▸ **TASK TO COMPLETE**:
Everything except the pictures should be printed exactly as it appears in the records.

━━━ LISTED ENTRIES ━━━

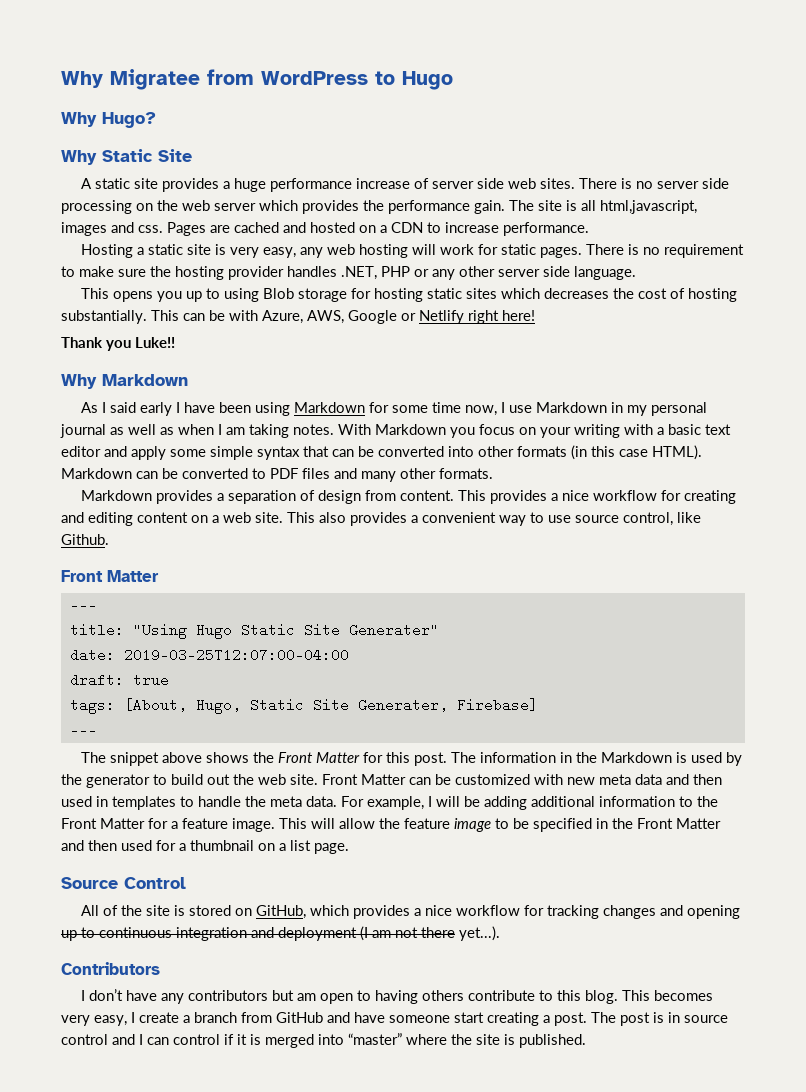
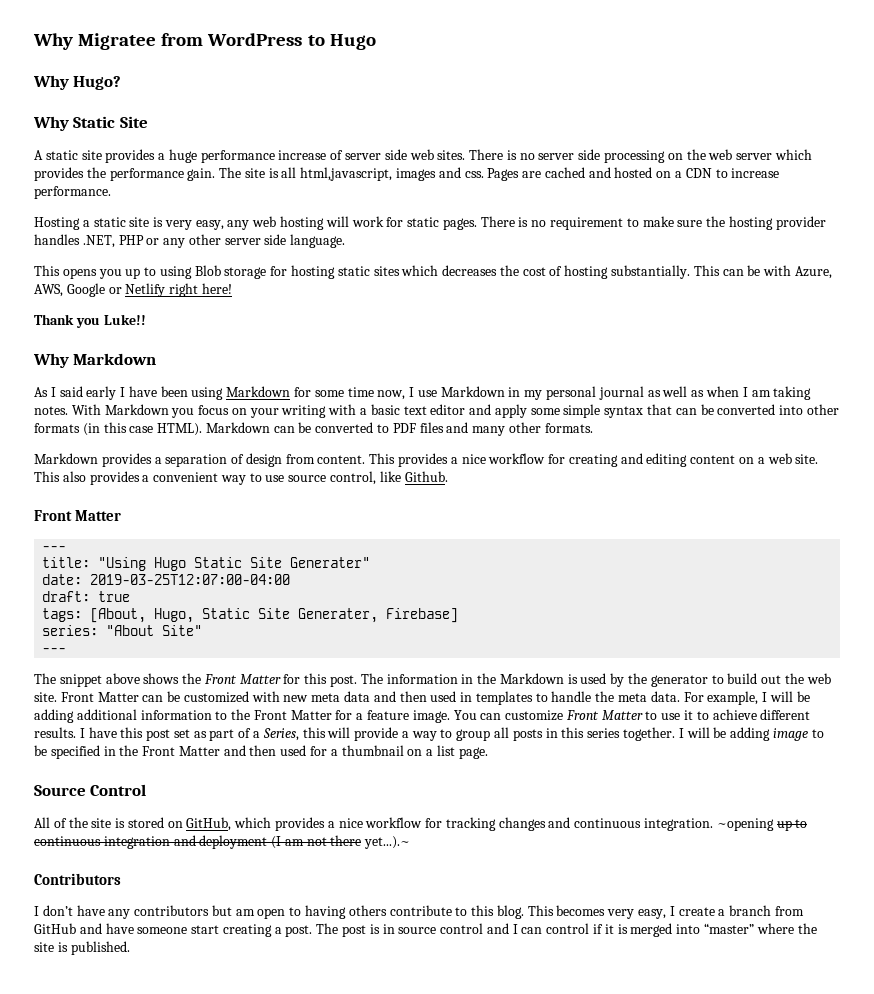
(538, 705) none -> [42,625,203,636] // series: "About Site"
[279,818,450,829] This will allow the feature -> [453,709,811,721] [34,727,771,741] You can customize Front Matter to use it to achieve different results. I have this post set as part of a Series, this will provide a way to group all posts in this series together. I will be adding
[686,905,740,919] opening -> [574,818,774,831] continuous integration. ~opening
[459,926,500,941] yet...). -> [364,836,411,849] yet...).~

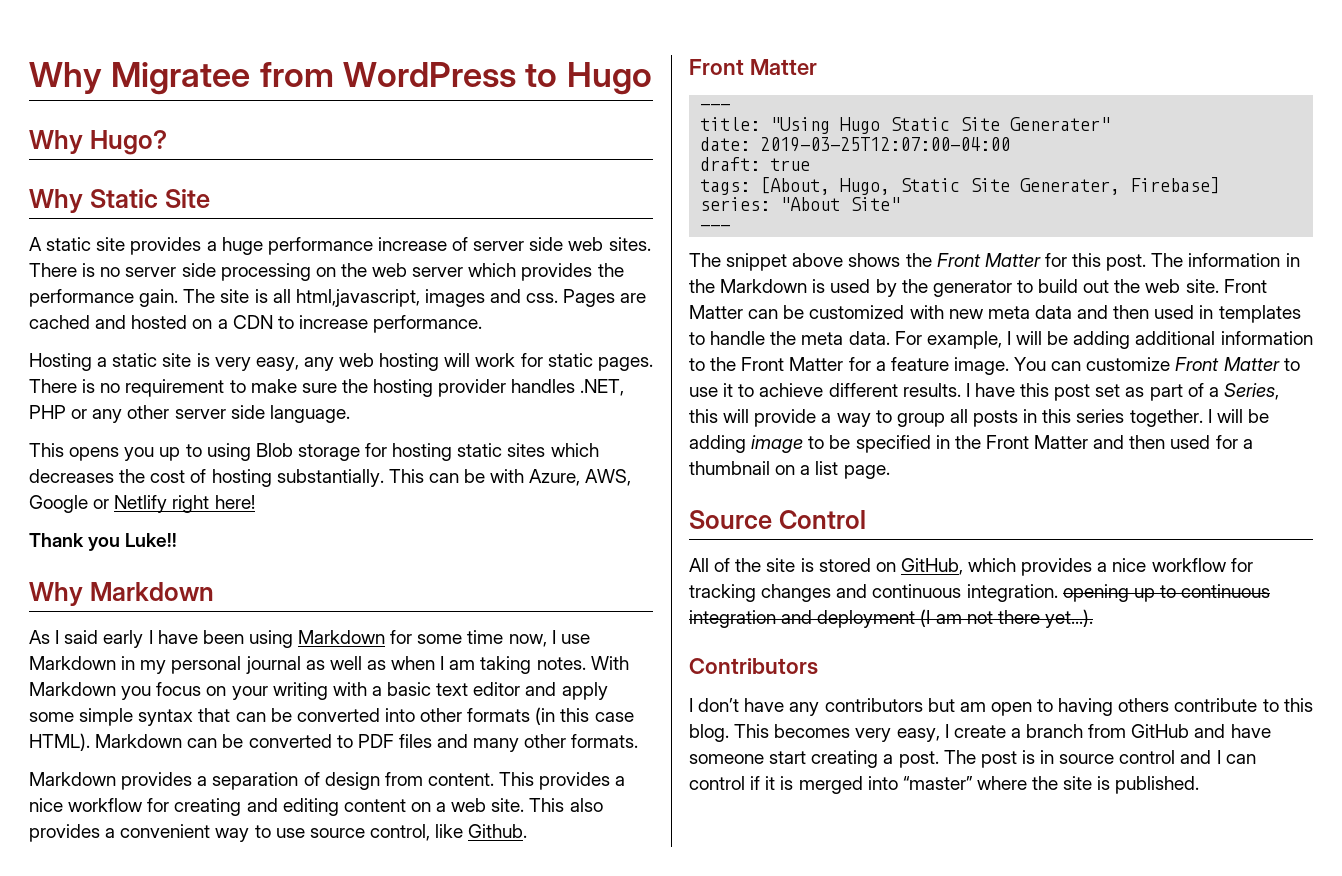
[716,818,774,831] ~opening -> [1062,584,1129,602] opening
[364,836,411,849] yet...).~ -> [1044,609,1093,628] yet...).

━━━

▸ **WRITTEN ANSWER**:
(538, 705) none -> [42,625,203,636] // series: "About Site"
[279,818,450,829] This will allow the feature -> [453,709,811,721] [34,727,771,741] You can customize Front Matter to use it to achieve different results. I have this post set as part of a Series, this will provide a way to group all posts in this series together. I will be adding
[686,905,740,919] opening -> [574,818,774,831] continuous integration. ~opening
[459,926,500,941] yet...). -> [364,836,411,849] yet...).~

[716,818,774,831] ~opening -> [1062,584,1129,602] opening
[364,836,411,849] yet...).~ -> [1044,609,1093,628] yet...).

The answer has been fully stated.